[GIVEN DATA — start]

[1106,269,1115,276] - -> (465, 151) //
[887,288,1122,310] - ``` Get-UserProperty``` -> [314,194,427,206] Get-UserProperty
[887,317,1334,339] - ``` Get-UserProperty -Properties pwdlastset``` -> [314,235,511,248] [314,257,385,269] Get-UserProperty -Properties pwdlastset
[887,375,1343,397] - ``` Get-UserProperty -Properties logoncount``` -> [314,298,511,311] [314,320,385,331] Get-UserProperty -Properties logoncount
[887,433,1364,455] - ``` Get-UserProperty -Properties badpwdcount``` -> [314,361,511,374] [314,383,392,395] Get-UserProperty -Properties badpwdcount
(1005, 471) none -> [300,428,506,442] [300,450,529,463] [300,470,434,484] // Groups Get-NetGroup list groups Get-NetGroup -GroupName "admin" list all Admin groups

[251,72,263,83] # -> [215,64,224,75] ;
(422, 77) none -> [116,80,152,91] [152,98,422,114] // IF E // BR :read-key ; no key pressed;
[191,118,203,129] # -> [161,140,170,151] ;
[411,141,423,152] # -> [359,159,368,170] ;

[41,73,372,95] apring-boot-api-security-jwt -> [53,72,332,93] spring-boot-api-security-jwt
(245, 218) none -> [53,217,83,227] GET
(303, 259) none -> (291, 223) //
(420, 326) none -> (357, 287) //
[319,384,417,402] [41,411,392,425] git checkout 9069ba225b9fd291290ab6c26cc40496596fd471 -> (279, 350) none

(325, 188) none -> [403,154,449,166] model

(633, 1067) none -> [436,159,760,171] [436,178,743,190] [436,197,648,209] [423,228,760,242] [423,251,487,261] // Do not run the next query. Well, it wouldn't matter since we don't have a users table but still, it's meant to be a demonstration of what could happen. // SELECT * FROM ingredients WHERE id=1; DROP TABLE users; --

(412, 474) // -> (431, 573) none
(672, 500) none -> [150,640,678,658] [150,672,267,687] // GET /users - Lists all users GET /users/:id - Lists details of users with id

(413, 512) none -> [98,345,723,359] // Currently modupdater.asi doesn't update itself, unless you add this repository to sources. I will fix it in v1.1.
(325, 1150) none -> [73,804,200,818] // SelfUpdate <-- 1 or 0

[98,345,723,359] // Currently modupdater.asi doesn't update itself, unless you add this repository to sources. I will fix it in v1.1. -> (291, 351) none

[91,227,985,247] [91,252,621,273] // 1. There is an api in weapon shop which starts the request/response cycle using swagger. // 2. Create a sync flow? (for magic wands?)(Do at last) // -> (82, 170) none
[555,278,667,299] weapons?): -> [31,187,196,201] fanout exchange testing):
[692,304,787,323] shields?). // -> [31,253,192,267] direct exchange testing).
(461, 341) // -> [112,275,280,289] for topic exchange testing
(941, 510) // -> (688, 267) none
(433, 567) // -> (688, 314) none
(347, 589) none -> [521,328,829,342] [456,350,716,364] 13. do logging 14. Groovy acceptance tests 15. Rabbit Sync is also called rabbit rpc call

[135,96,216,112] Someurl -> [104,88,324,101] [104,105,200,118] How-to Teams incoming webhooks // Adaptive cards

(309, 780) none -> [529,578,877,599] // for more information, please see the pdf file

[GIVEN DATA — finish]

▶ **TASK PROMPT**: Give the material above again in its entirety, exactly as it appears.

▶ **WRITTEN REPLY**:
[1106,269,1115,276] - -> (465, 151) //
[887,288,1122,310] - ``` Get-UserProperty``` -> [314,194,427,206] Get-UserProperty
[887,317,1334,339] - ``` Get-UserProperty -Properties pwdlastset``` -> [314,235,511,248] [314,257,385,269] Get-UserProperty -Properties pwdlastset
[887,375,1343,397] - ``` Get-UserProperty -Properties logoncount``` -> [314,298,511,311] [314,320,385,331] Get-UserProperty -Properties logoncount
[887,433,1364,455] - ``` Get-UserProperty -Properties badpwdcount``` -> [314,361,511,374] [314,383,392,395] Get-UserProperty -Properties badpwdcount
(1005, 471) none -> [300,428,506,442] [300,450,529,463] [300,470,434,484] // Groups Get-NetGroup list groups Get-NetGroup -GroupName "admin" list all Admin groups

[251,72,263,83] # -> [215,64,224,75] ;
(422, 77) none -> [116,80,152,91] [152,98,422,114] // IF E // BR :read-key ; no key pressed;
[191,118,203,129] # -> [161,140,170,151] ;
[411,141,423,152] # -> [359,159,368,170] ;

[41,73,372,95] apring-boot-api-security-jwt -> [53,72,332,93] spring-boot-api-security-jwt
(245, 218) none -> [53,217,83,227] GET
(303, 259) none -> (291, 223) //
(420, 326) none -> (357, 287) //
[319,384,417,402] [41,411,392,425] git checkout 9069ba225b9fd291290ab6c26cc40496596fd471 -> (279, 350) none

(325, 188) none -> [403,154,449,166] model

(633, 1067) none -> [436,159,760,171] [436,178,743,190] [436,197,648,209] [423,228,760,242] [423,251,487,261] // Do not run the next query. Well, it wouldn't matter since we don't have a users table but still, it's meant to be a demonstration of what could happen. // SELECT * FROM ingredients WHERE id=1; DROP TABLE users; --

(412, 474) // -> (431, 573) none
(672, 500) none -> [150,640,678,658] [150,672,267,687] // GET /users - Lists all users GET /users/:id - Lists details of users with id

(413, 512) none -> [98,345,723,359] // Currently modupdater.asi doesn't update itself, unless you add this repository to sources. I will fix it in v1.1.
(325, 1150) none -> [73,804,200,818] // SelfUpdate <-- 1 or 0

[98,345,723,359] // Currently modupdater.asi doesn't update itself, unless you add this repository to sources. I will fix it in v1.1. -> (291, 351) none

[91,227,985,247] [91,252,621,273] // 1. There is an api in weapon shop which starts the request/response cycle using swagger. // 2. Create a sync flow? (for magic wands?)(Do at last) // -> (82, 170) none
[555,278,667,299] weapons?): -> [31,187,196,201] fanout exchange testing):
[692,304,787,323] shields?). // -> [31,253,192,267] direct exchange testing).
(461, 341) // -> [112,275,280,289] for topic exchange testing
(941, 510) // -> (688, 267) none
(433, 567) // -> (688, 314) none
(347, 589) none -> [521,328,829,342] [456,350,716,364] 13. do logging 14. Groovy acceptance tests 15. Rabbit Sync is also called rabbit rpc call

[135,96,216,112] Someurl -> [104,88,324,101] [104,105,200,118] How-to Teams incoming webhooks // Adaptive cards

(309, 780) none -> [529,578,877,599] // for more information, please see the pdf file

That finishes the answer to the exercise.